While gun hunting public land this year with our group of 4, we located at least 15 trail cameras in the areas we were hunting. We have been hunting this area on public land for around 30+ years. Between the county continually clear cutting the wood, our group is constantly hunting multiple stands to keep trying to find moving deer. The private land hunters hunting food plots (defacto bait piles) have moved alot of the public land deer out. We had a group of 15 people show up right after first light by the cameras, they shot up the woods like little Vietnam and cleared out by noon. They stomped by us multple times in the morning and from what we found later they only harvested one deer. Is this going to be the new normal for public land or should there be restrictions on deer camera use on Public lands??? Come to find out at the local watering hole later that evening that the cameras have been put out by the hundreds on Public land by an Outfitter trying to sell hunts. WTF???
General Hunting Discussion
Hunting trail camera use on public hunting land concerns. Should it be regulated on Public lands.
One day and alot of very different opinions.
Nature should be nature, not surveillance.
When you have your opening day screwed up from some profiteering operation, you will whistle a different tune.
This is just another topic that will divide actual hunters, not birdwatchers.
Work 2 Fish, No Way... They are not Deer cams. They are trail cameras that non hunters also have the right to place on public lands during hunting seasons. For other wildlife even. As hunters, we don't need more enemies than we already have. Just my opinion..
Not an outfitter. A wealthy business owner who has a resort up north that caters too and brings in clients that they take out hunting. I've heard this because someone I knew was offered said job of checking cameras and setting up hunting spots. No money exchanges hands, its on public land and over the counter tags make it work. With thousands of acres of public land, not too difficult to pull off.
Sounds like one heck of a story. Can you imagine the expense of batteries and sd cards? Who in their right mind is gonna spend 600-800 bucks on batteries every couple months? Let alone the cost of the cameras, SD cards and the time/fuel involved deploying and checking.
I would think an outfitter knows how to read deer sign and be successful without using hundreds of cameras..

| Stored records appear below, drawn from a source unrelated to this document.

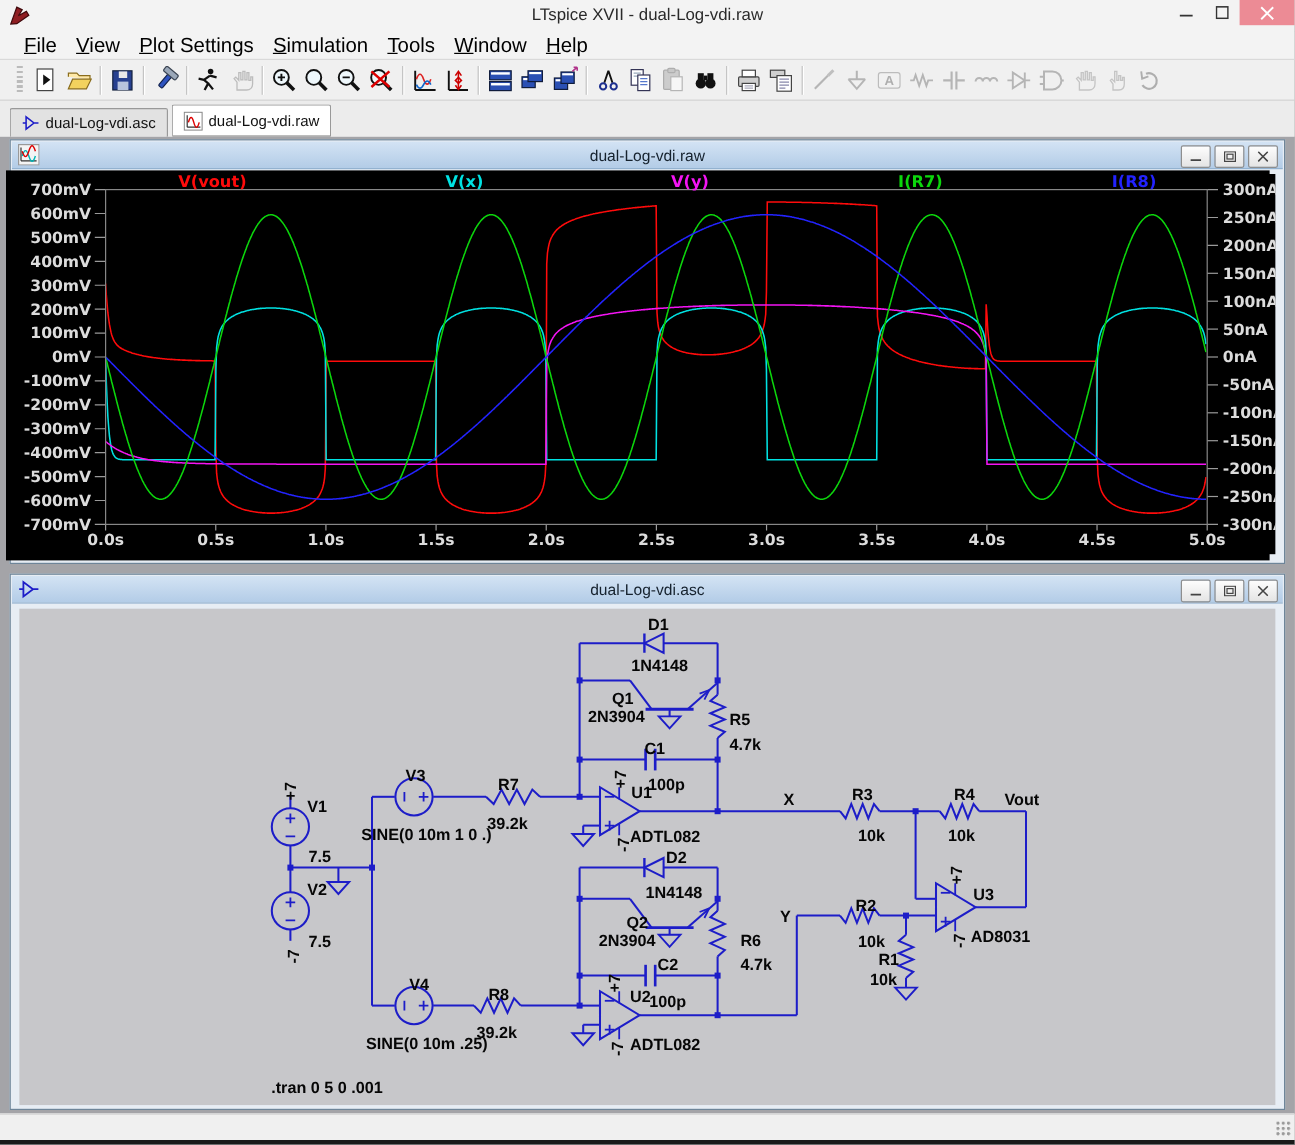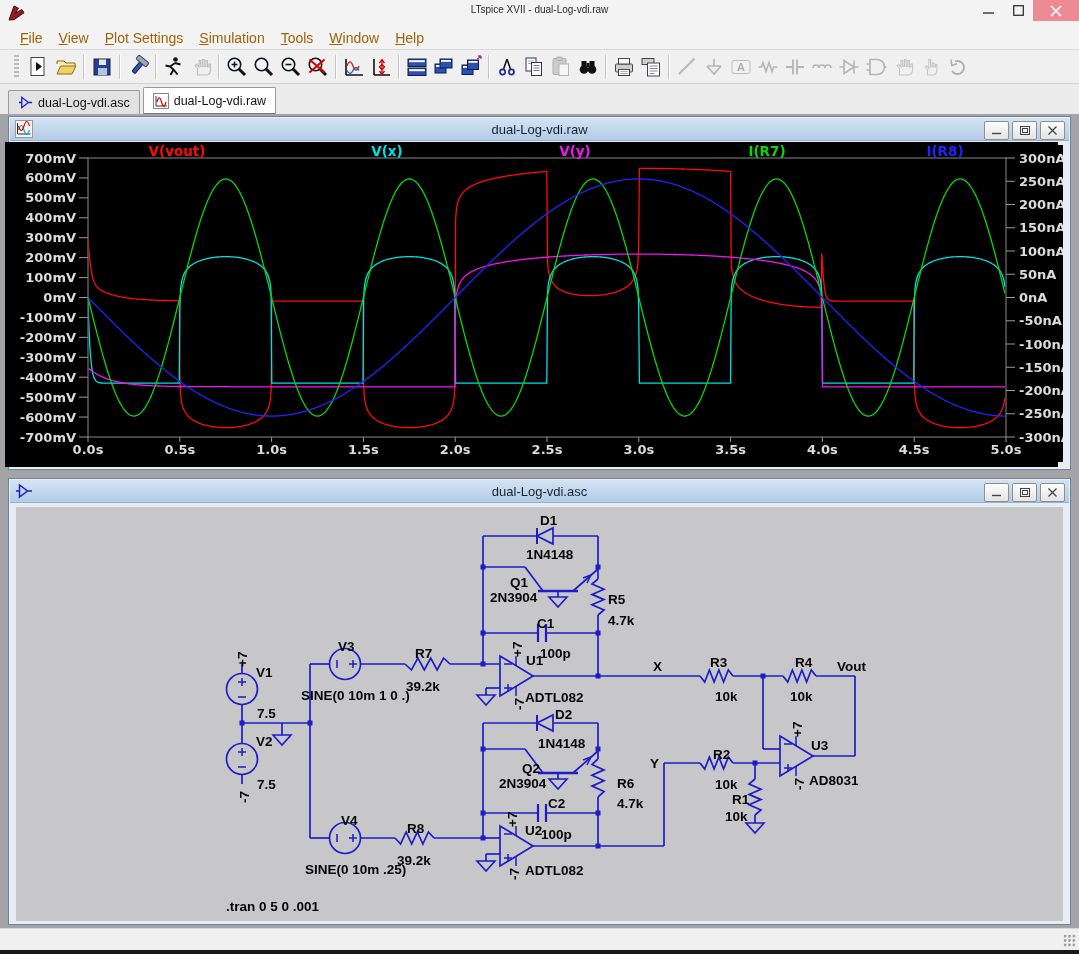"LTspice XVII - dual-Log-vdi.raw" #main-title { font-size: 10px -> 14px }
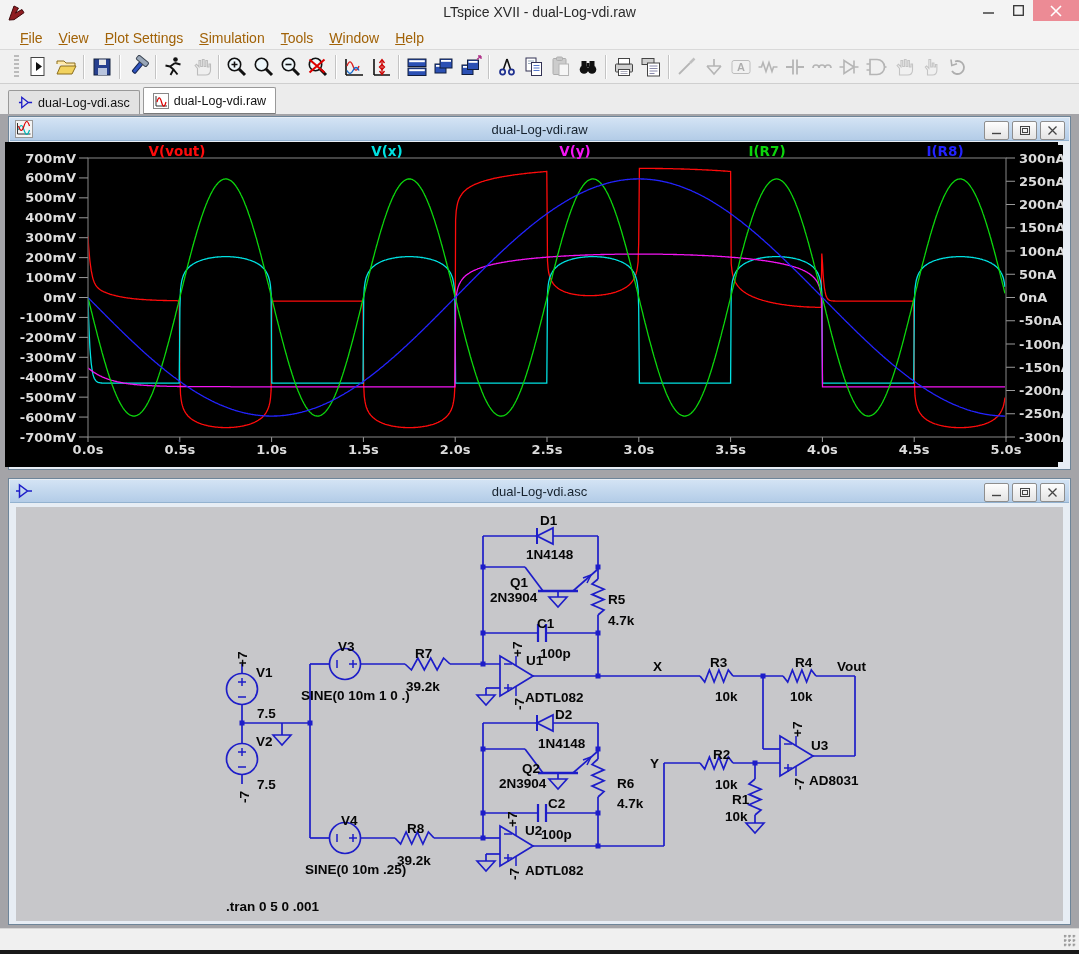"File" .mitem { color: #a16207 -> #000000; font-size: 14px -> 17px }
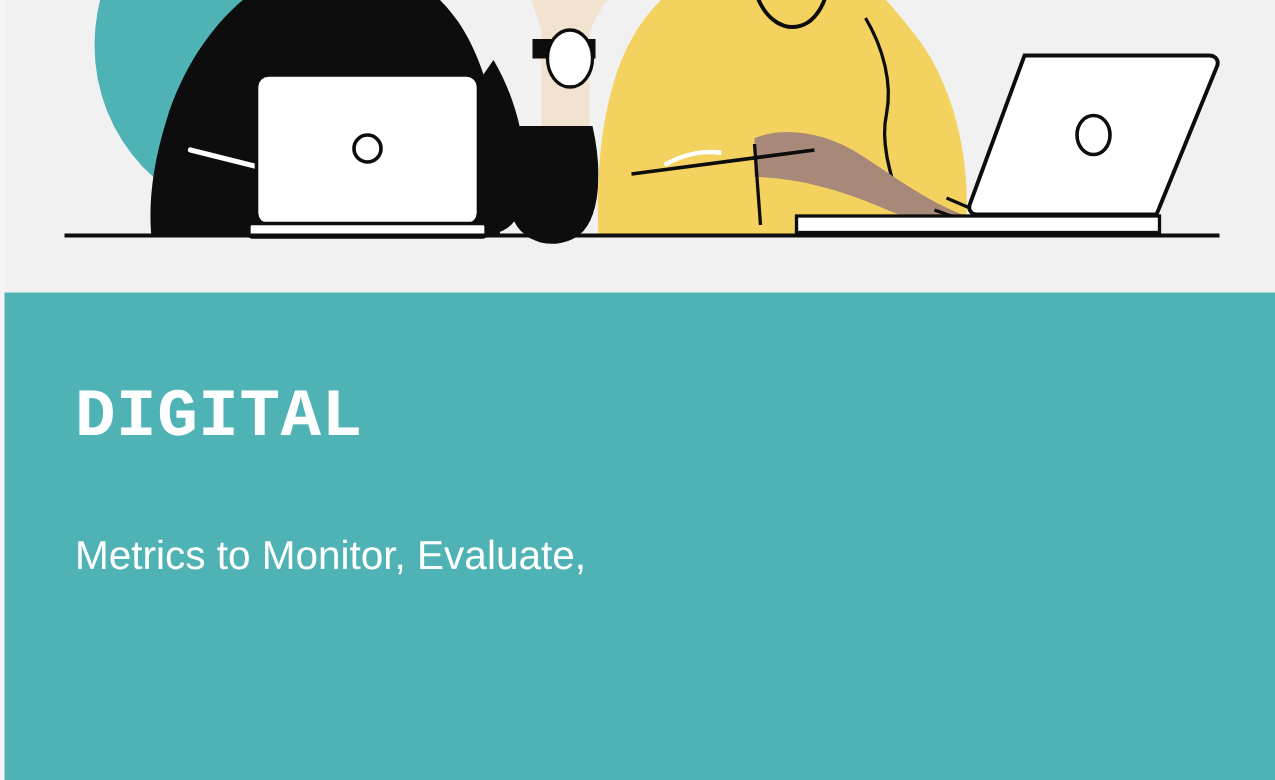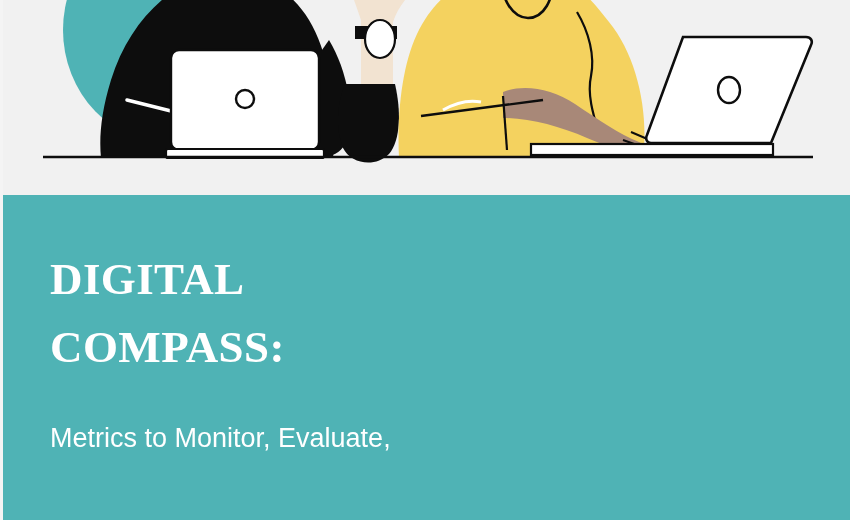"DIGITAL" .poster-title { font-family: Liberation Serif, serif -> Liberation Mono, monospace }
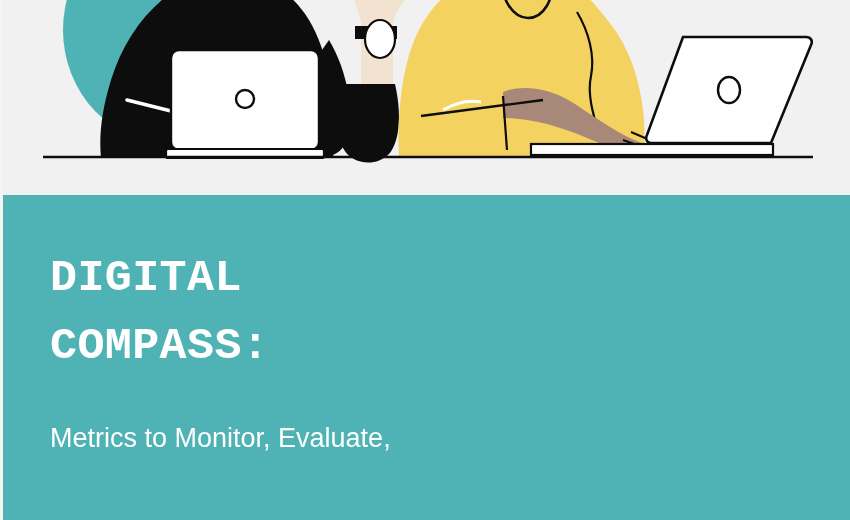"COMPASS:" span.tl { html: <span>COMPASS:</span> -> none }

Just what we don’t need is more restrictions and regulations. Other states like Arizona may be starting to regulate trail cameras and in very limited circumstances, it makes sense. For instance, dozens of cameras on the only water hole for 50 square miles. Yes, that would cause issues with people staking claim and getting possessive over public spots. I just don’t see things like this being an issue in states like Wisconsin where the terrain and habitat is so diverse and most public lands are heavily wooded.